You definitely interacted with them while shopping online or looking for another tool for your business. Chatbots seem to be everywhere…
… Except on your website. You haven’t implemented one yet and don’t know whether it’s worth it. You may even remember a negative experience you personally had when a non-functional bot couldn’t help you and made you go shop somewhere else instead.
So is implementing a chatbot a good idea for your business? How exactly does the technology work? Can you do it without any coding or API skills? Find the answers to all these questions in the detailed overview of chatbots below.
What is a chatbot?
A chatbot is a virtual assistant communicating with your audience via a computer program. It can proactively start chats, answer user questions, create tickets, and automate other tasks without any human intervention.
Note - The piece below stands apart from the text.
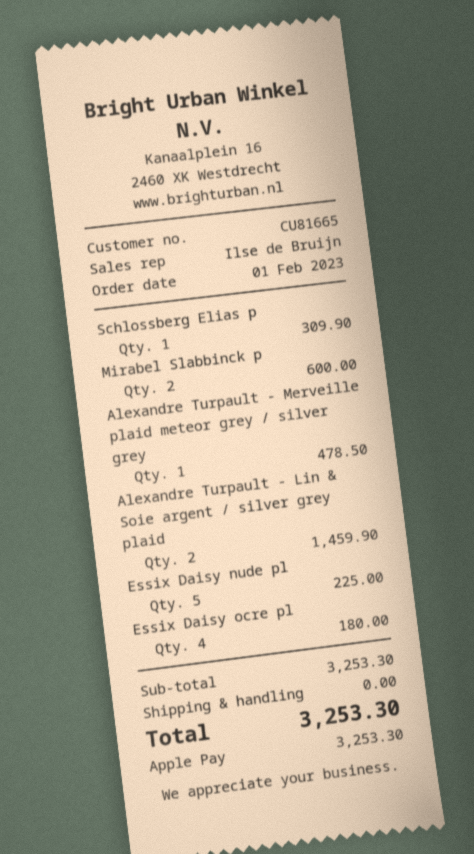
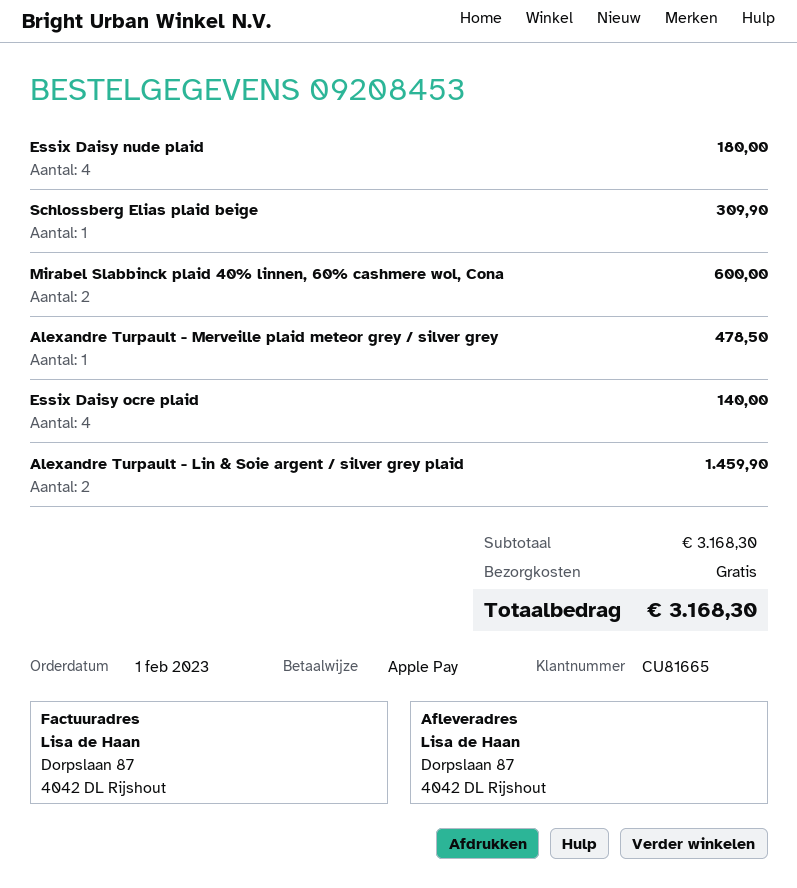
Essix Daisy nude pl: 5 for 225.00 -> 4 for 180.00
Essix Daisy ocre pl: 4 for 180.00 -> 4 for 140.00
subtotal: 3253.30 -> 3168.30
total: 3253.30 -> 3168.30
You can implement a chatbot on your website (via a live chat widget), social messaging platforms (e.g. Facebook Chatbot), or/and messaging apps (e.g. WhatsApp bot). Quality chatbot software providers let you build multichannel chatbots that provide a consistent customer experience across messaging apps and widgets.
Read more: Chatbot vs Live Chat: What’s the Difference?
Types of chatbots
There are three major types of chatbots: AI-powered chatbots, flow-based chatbots, and hybrid chatbots.
Flow-based chatbots
Despite chatbots being typically described as AI-powered virtual assistants, the majority of chatbots used by businesses are still actually flow-based.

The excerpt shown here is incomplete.